At the time, the Spaghetti House siege was huge: prime location, exotic cast and a pleasing high-tech element to the operation as fibre-optic surveillance equipment was used for the first time. Davies claimed to be a member of the Black Liberation Army – a splinter group of the Black Panthers – and tried gussying up the blag as a political act. Needless to say, neither the plods nor Roy Jenkins – the then home secretary – were having any of it, and the siege ended not with Davies and his crew boarding the plane to Jamaica they’d demanded, but instead being hustled into a Black Maria.
Fast forward 37 years and the world seems a safer place. Yes, you heard me: every era privileges itself with the cachet of being edgier than the ones before; yet standing in the Spaghetti House vestibule on a cold December evening and reading the front pages of newspapers reporting the siege that had been framed and hung there, what struck me was how much violence there’d been then –nine deaths in Northern Ireland the previous day and the IRA recently peppering the porticos of St James’s gentlemen’s clubs with machine-gun rounds. There were considerably fewer chain Italian restaurants, however, let alone ones that made a selling point out of their staff once being held hostage. I asked the smiley chap who showed me to my table what he made of the siege-as-marketing but he just laughed: it was such a long time ago!
My friend was equally unfazed – he wanted to talk about Slavoj Žižek and the Occupy movement, and savour the piquant zeitgeist rather than munch on the stale bread sticks of yore. It was understandable that the waiters weren’t keen to consider the fate of their forerunners – one grim aspect of the siege had been that Davies refused to feed his captives. This seemed harsh; if you’re taken hostage in a bank raid, it’s reasonable to expect you won’t get much in the way of eats beyond the limp biscuits left behind in a cashier’s drawer. But a restaurant? Surely it wouldn’t have mattered to the gang if the staff had whipped up a pollo e funghi risotto?

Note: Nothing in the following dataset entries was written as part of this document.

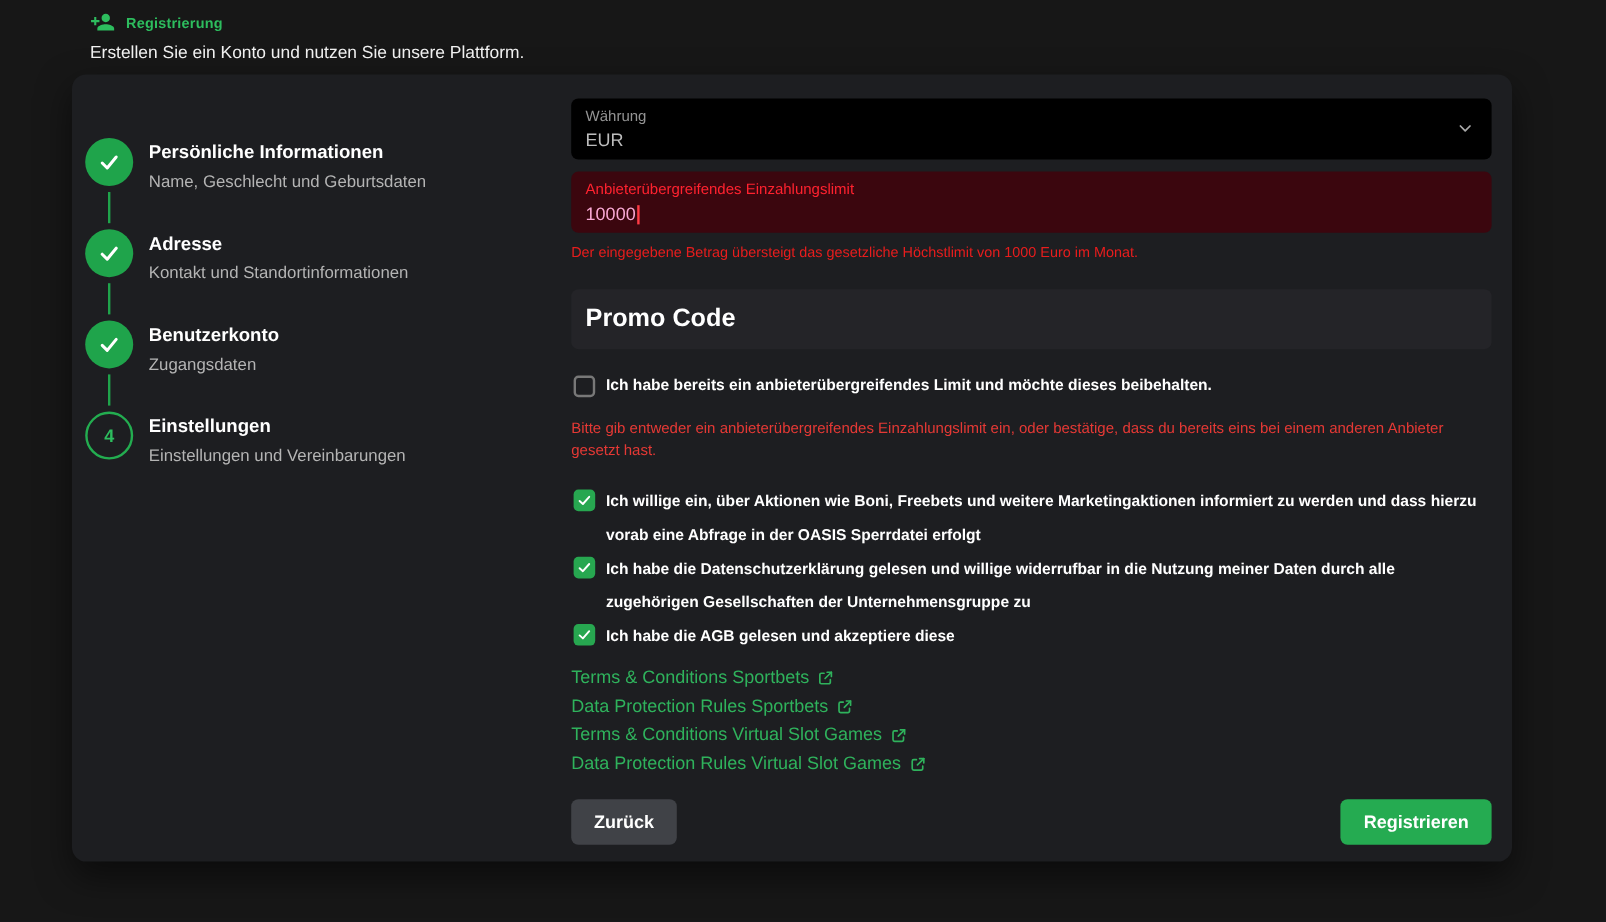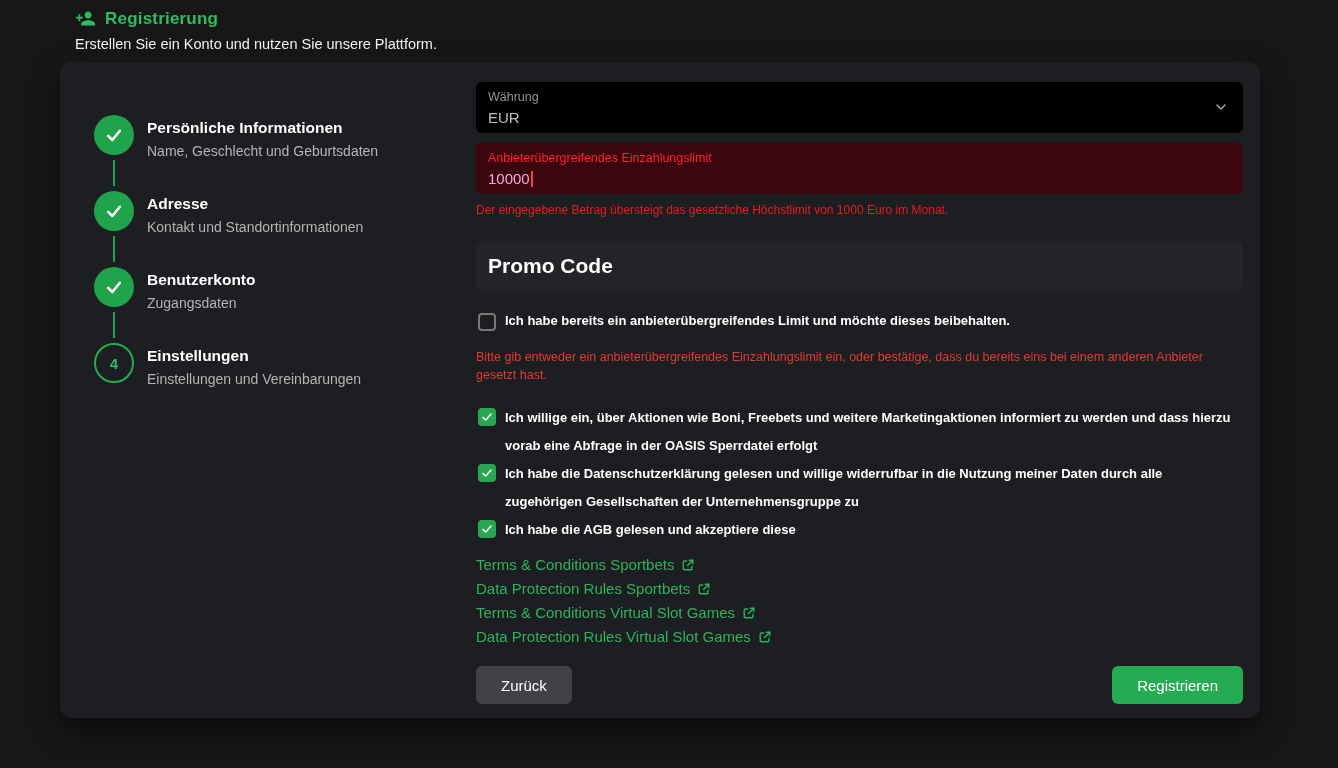"Registrierung" .page-title { font-size: 17px -> 12px }
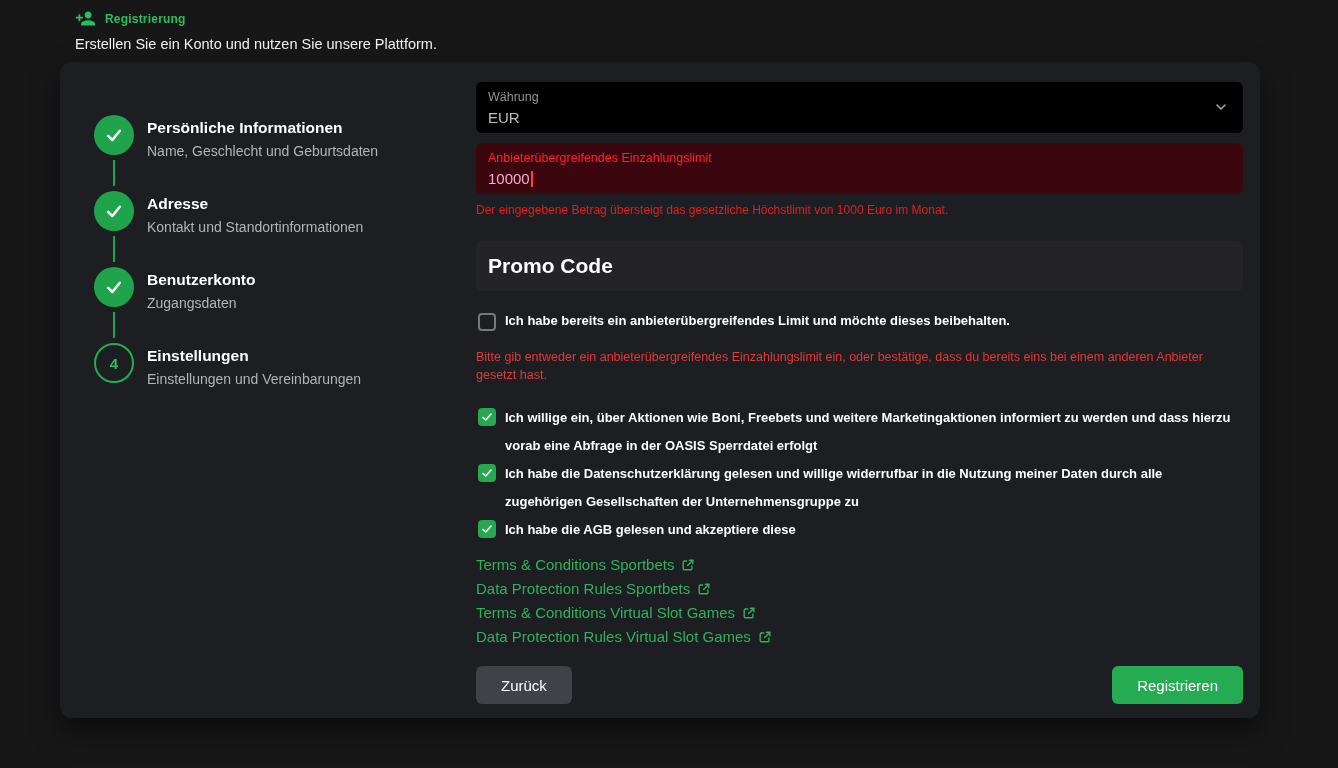"Persönliche Informationen" .stepper { padding: 53px 0 0 34px -> 53px 0 0 11px }
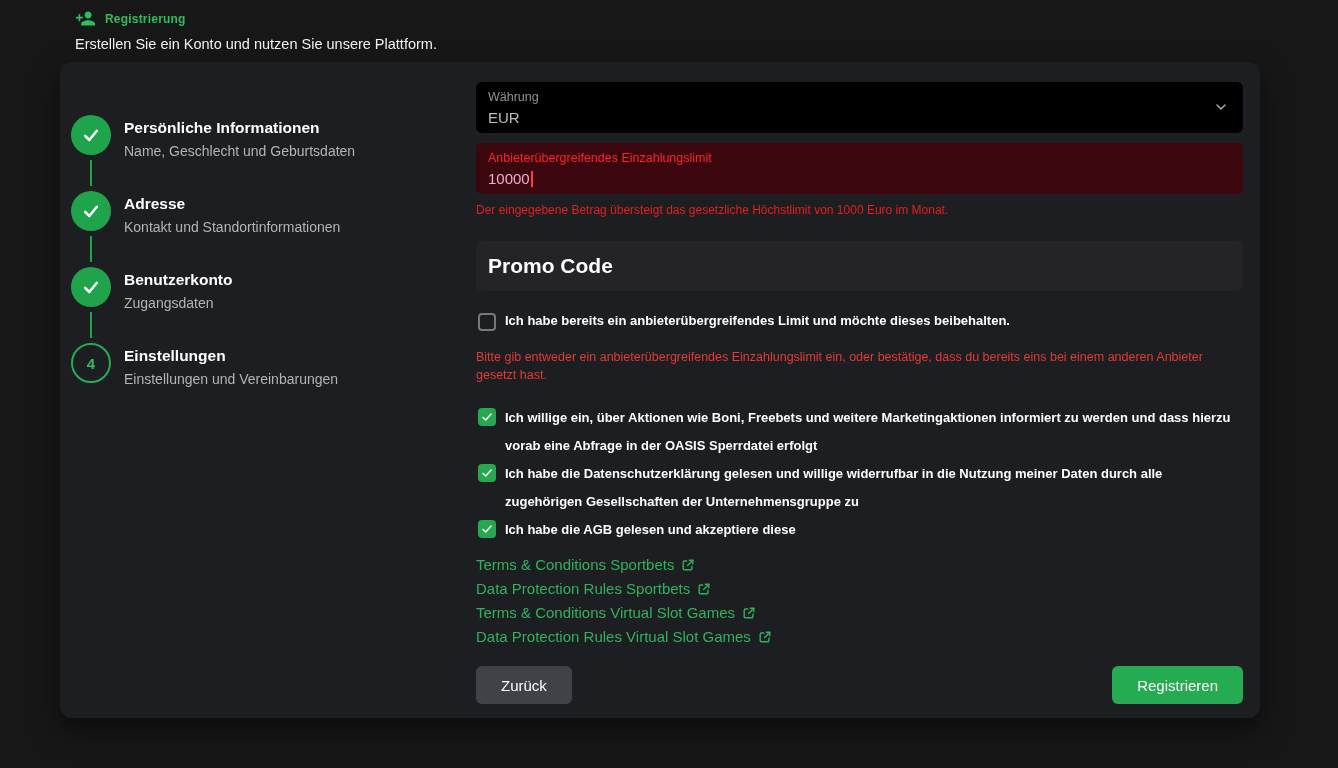"Zurück" .btn { font-weight: 400 -> 700; padding: 0 25px -> 0 19px }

I enjoyed mine, as the callow revolutionist opposite me tucked into a dish of pasta. I don’t know whether it was his onslaught on my middle-aged and middle-class complacency, or the surprisingly tasty nosh, but I found myself warming to the Spaghetti House and in particular to its staff – all of whom, unusually for a Italian restaurant in Britain seemed to be . . . Italian. Anyway, either they were an exceptionally chatty and attentive lot or I was suffering from the rapid onset of Stockholm syndrome. Even when I descended to the gents, the fateful basement looked pretty damn cosy.
We finished our political wrangling with an affogato apiece: a scoop of vanilla ice cream affogato – “drowned” – with a shot of espresso. I like to think Franklin Davies would’ve approved of this culinary miscegenation – although I have no reason for believing so.
Real meals have a way of provoking surreal thoughts in me – but then you knew that, didn’t you?